Intervention Strategies to Improve Water Quality on Country Club Bayou

Hui Zhu, Jeff Davis, Theodore G. Cleveland

Department of Civil and Environmental Engineering

University of Houston

Abstract

Country Club Bayou, formerly Slaughterhouse Ditch, is located in southeast Houston. The bayou drains from east to west connecting to Brays Bayou. The upper portion of the bayou is conveyed in a concrete channel. The lower portion of the bayou from the Hughes Street Railroad Bridge to the confluence is open channel.

Figure 1 is a portion of a USGS map of the study area based on field survey data from 1915. The map shows the bayou branching upstream of Evergreen Cemetery, with both branches depicted as open ditch. The map suggests that in 1915 most of the bayou was open ditch. Figure 2 is a portion of a recent USGS map of the same area (different scale). Between 1922 and the late l930's the bayou west of Evergreen Cemetery was covered over as part of a WPA project, and in 1948 the portion from Evergreen Cemetery to Hughes Street (the Hughes Tool Complex) was covered.

Pollution of the bayou has been problematic for at least a dozen years. Suspected high organic loading in the covered portion of the bayou contributes to low dissolved oxygen values, a septic odor, and black color. At times the water at Hughes Street Bridge has not meet state water quality standards for a non-designated stream.

The purpose of this research is to locate possible areas of pollution and evaluate possible intervention strategies to mitigate the effects of pollution. The investigation uses field monitoring of selected water quality parameters, computer simulation of water quality, and computer simulation of selected intervention strategies to develop approaches to improve the water quality.

Analysis of water quality data at Hughes Street Bridge indicate that the dissolved oxygen, sulfate, sulfide, CBOD, and Fecal Coliform have statistically meaningful differences when segregated by the descriptive variable "odor." The remaining water quality parameters did not appear to exhibit differences between odor and no-odor conditions.

Hypothesis testing of the DO data in an upstream vs. downstream stratification indicates that in the odor episodes all the upstream values are statistically different from the Hughes Street values. The data support a hypothesis that there is little difference in dissolved oxygen values upstream of Evergreen Cemetery, but between Evergreen and Hughes Street the dissolved oxygen value decreases by a factor of two. This result indicates that the oxygen demand in this segment of the system is higher than in the other areas of the covered portion.

The conceptual model divides the bayou into two portions, the covered and uncovered portion This distinction is selected because in the QUAL2E computer program the re-aeration coefficient and the light intensity function are applied globally, and different values cannot be applied in different parts of the model.
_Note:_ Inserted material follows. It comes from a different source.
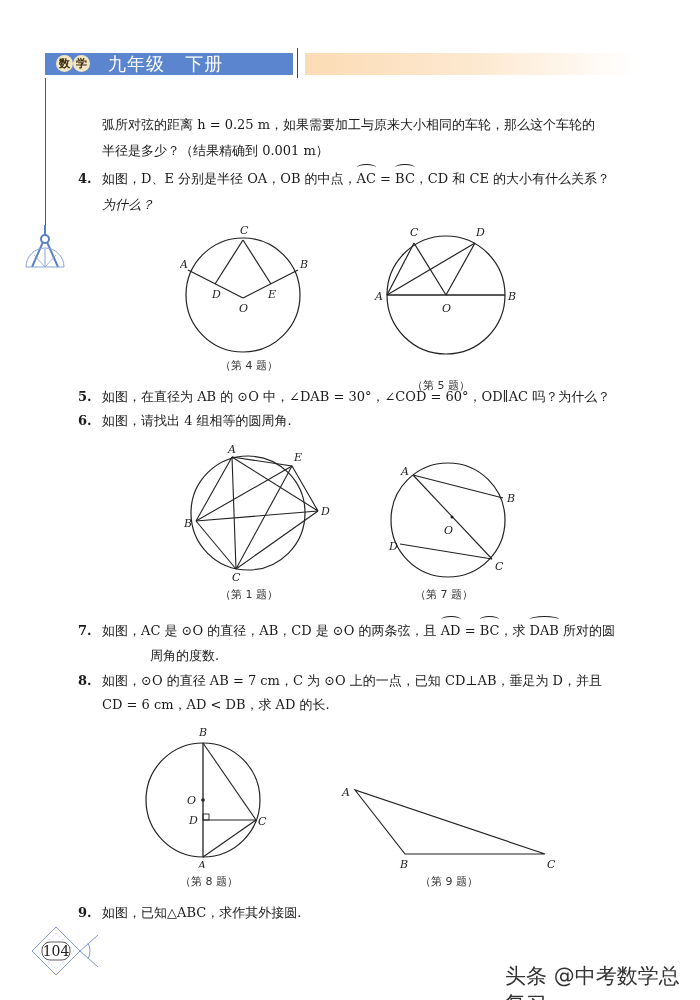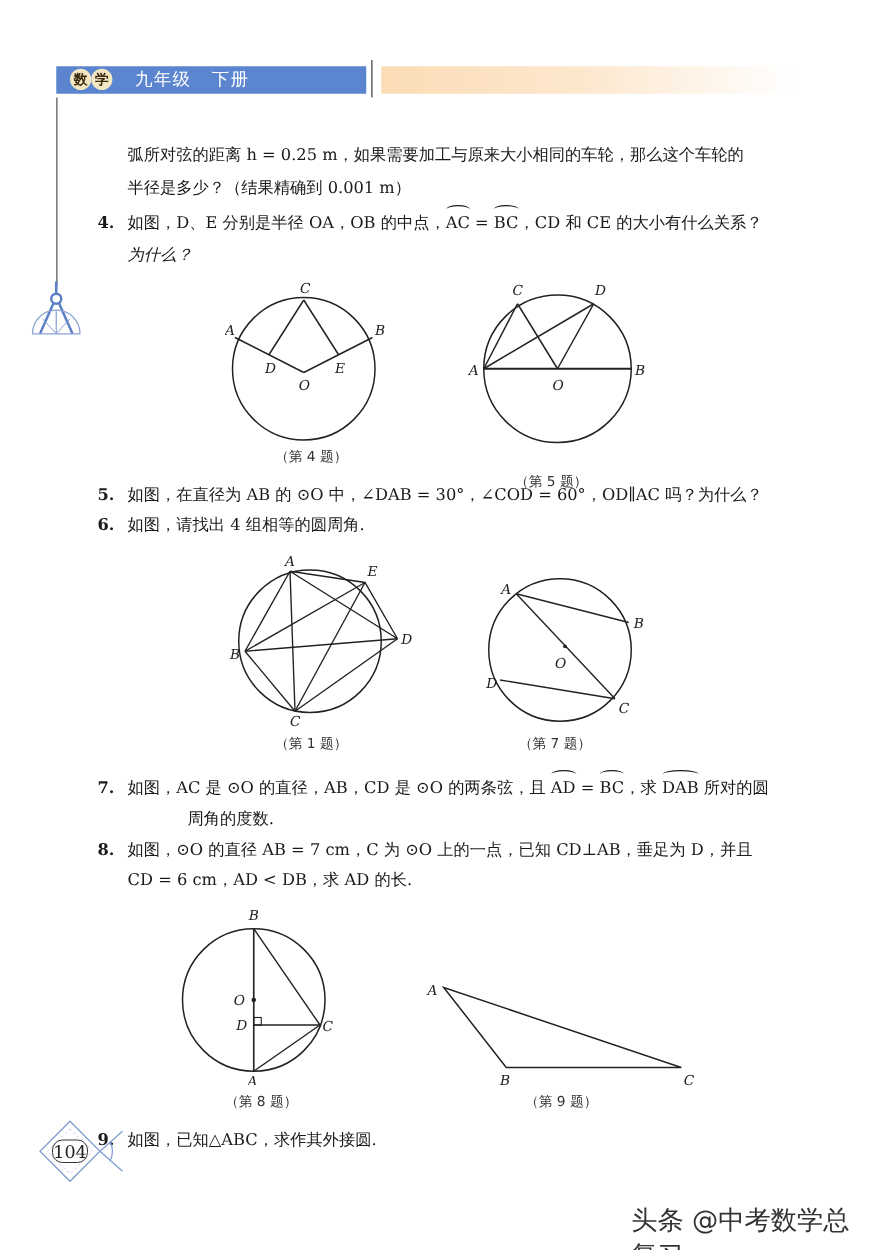"九年级 下册" .header-title { font-size: 14px -> 18px }
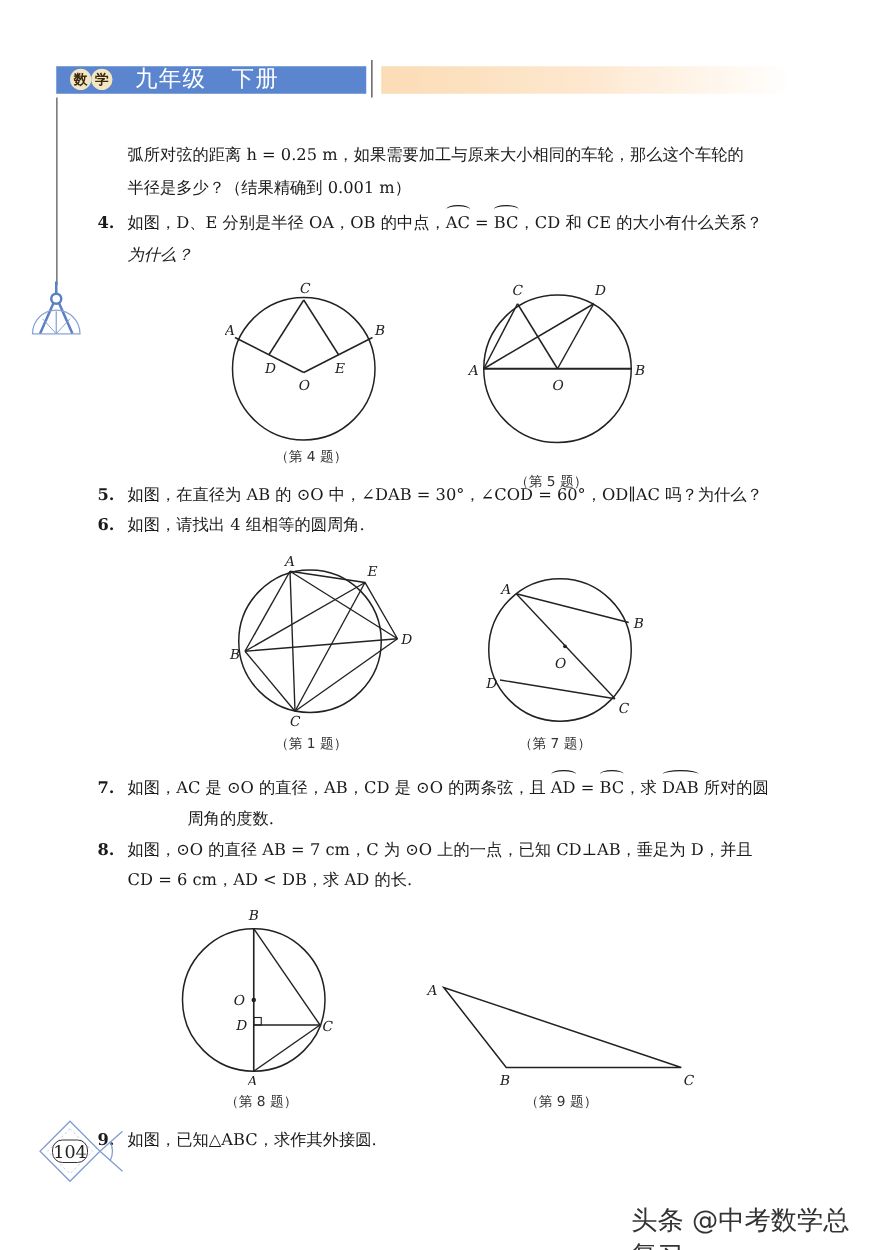"104" .page-num { top: 895px -> 925px }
However this division allows these two sections to be considered independently, with the output of the covered portion serving as input to the uncovered portion. Figure 3 illustrates the network of computational elements and reaches for the covered portion of Country Club Bayou.

Several remediation strategies were modeled to improve the water quality of the covered portion of the river in odor condition. The water quality of covered portion can be improved with 30% recycle of the bayou water at saturation. Locating the point source near the upstream end is recommended. Re-aeration enhancement might be a feasible strategy to improve water quality of covered portion in the odor condition, assuming, the effect of the re-aeration coefficient was correctly estimated. Figure 4 is a typical simulation output.